If the circle were centered at the origin, of radius r, then r(cos$\theta$, sin$\theta$) traverses the circle once counterclockwise, for 0 $\le$$\theta$$\le$2$\pi$.
What if the circle were centered at, say, (x,y) = (5,2)?

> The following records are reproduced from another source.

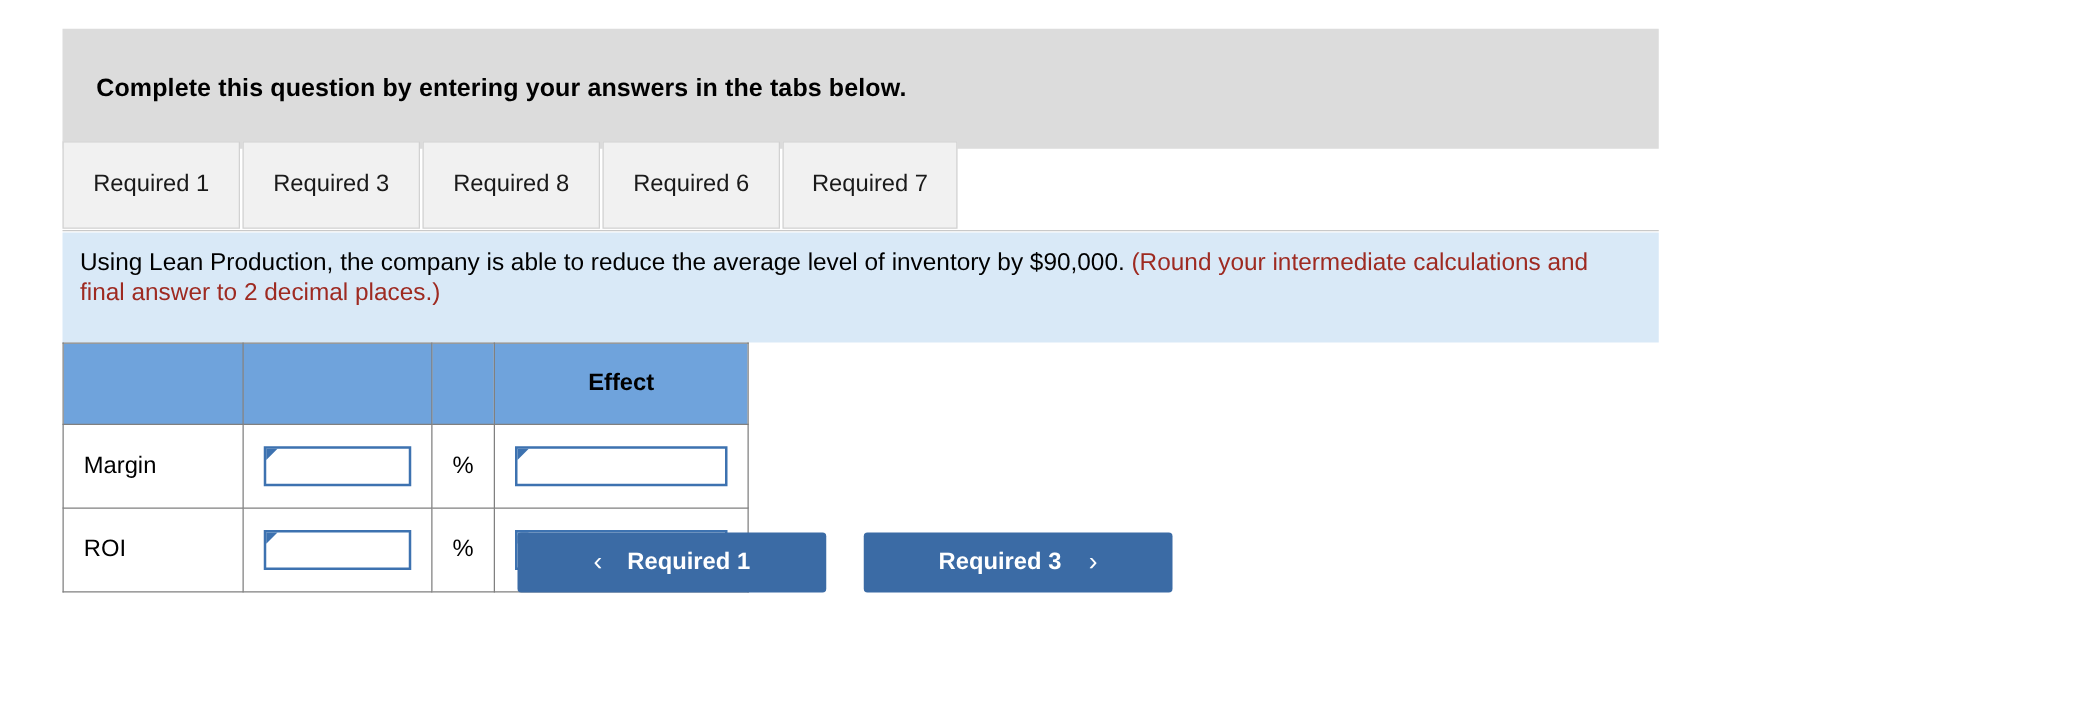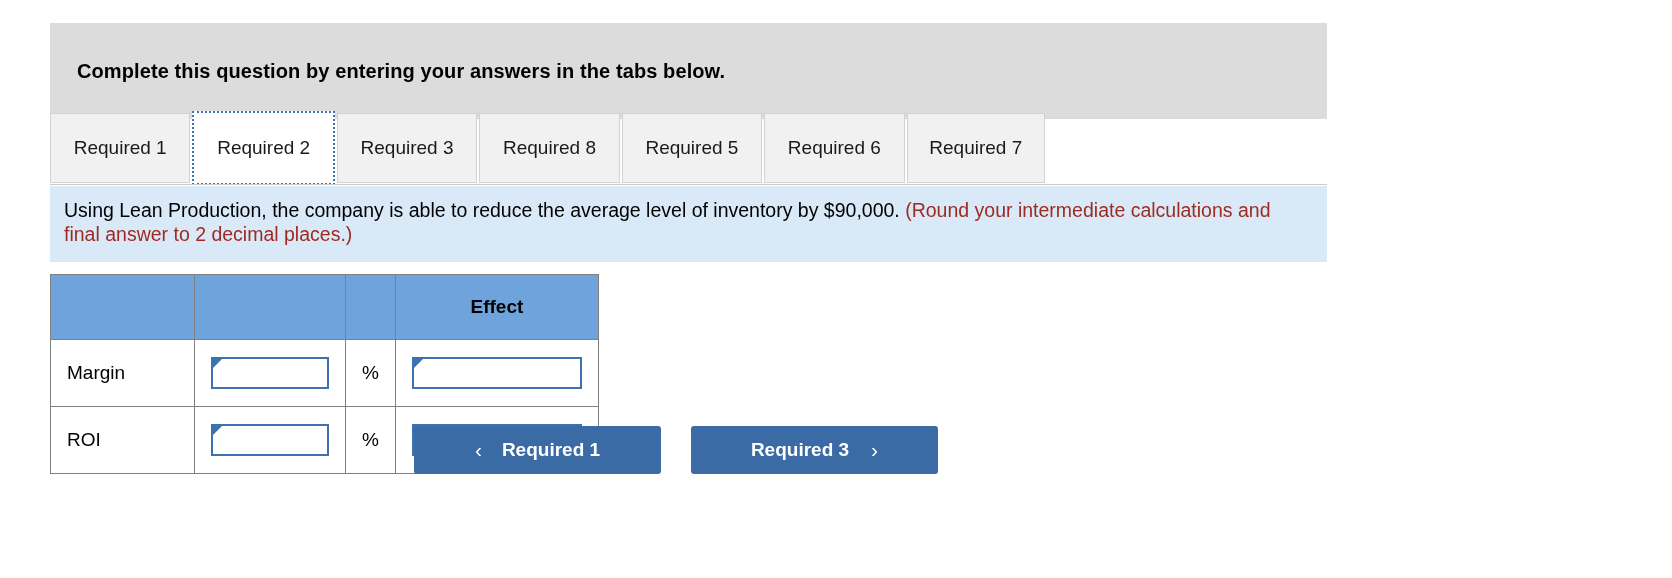"Required 2" div.tab { html: <div> <span>Required 2</span> </div> -> none }
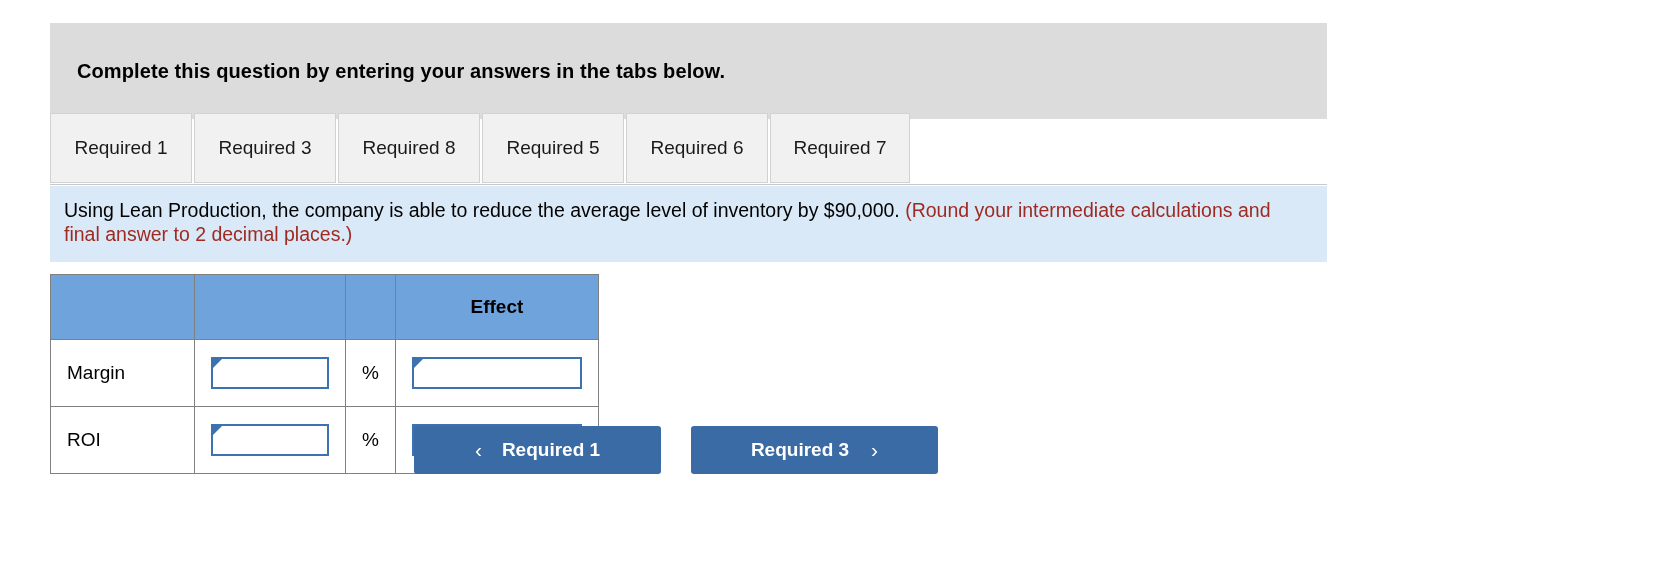"Required 5" div.tab { html: <div> <span>Required 5</span> </div> -> none }
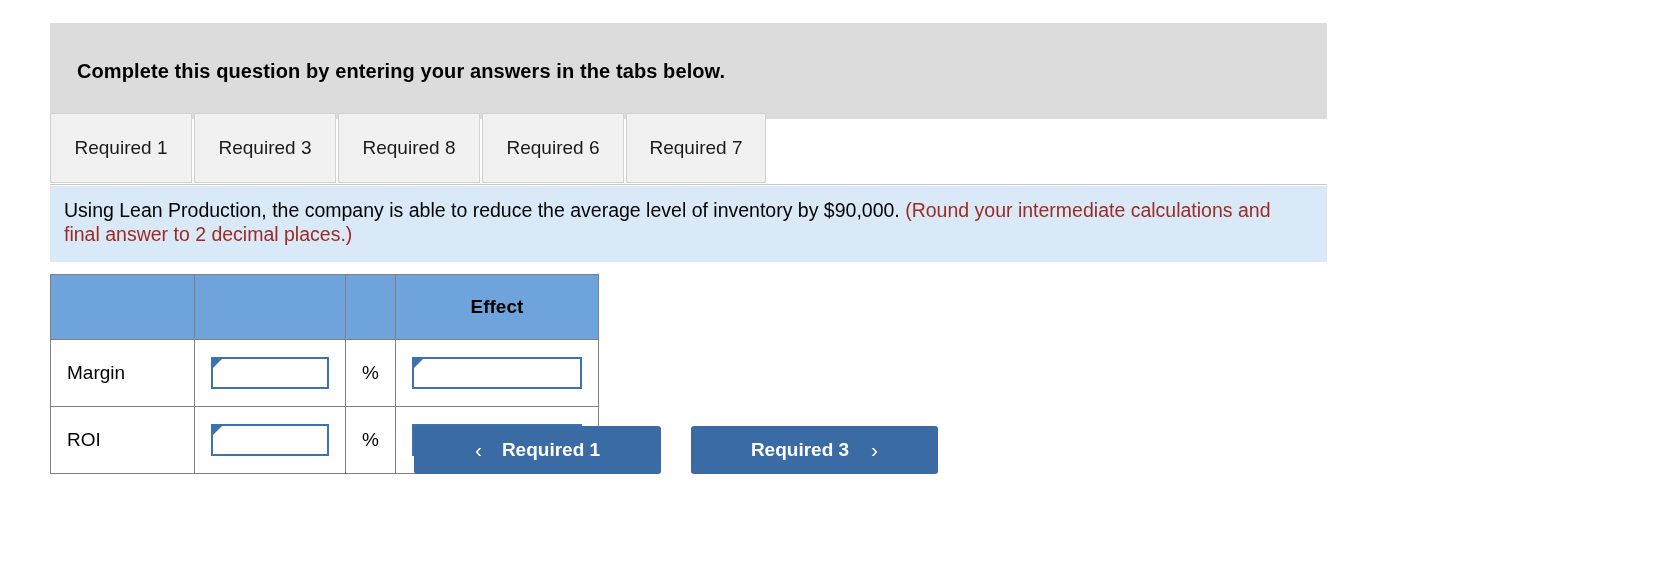"Using Lean Production, the company" .instruction { height: 76px -> 88px }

Also of radius r.
It's not r($cos\theta$ – 5, $sin\theta$-2) … right?
I'm thinking of the equation for the circle, which would give $(x-5)^2+(y-2)^2=r^2$.
Thanks,
Best Answer
If the circle $\Gamma$ has equation $(x-a)^2+(y-b)^2=R^2$, then $$x=a+R\cos\alpha, y=b+R\sin\alpha$$ parametrize the curve $\Gamma$. Indeed, $$x=a+R\cos\alpha, y=b+R\sin\alpha \Rightarrow \cos\alpha=\frac{x-a}{R} , \sin\alpha=\frac{y-b}{R}$$ but, $$\cos^2\alpha+\sin^2\alpha=1 \Rightarrow \frac{(x-a)^2}{R^2}+\frac{(y-b)^2}{R^2}=1 \Rightarrow (x-a)^2+(y-b)^2=R^2 $$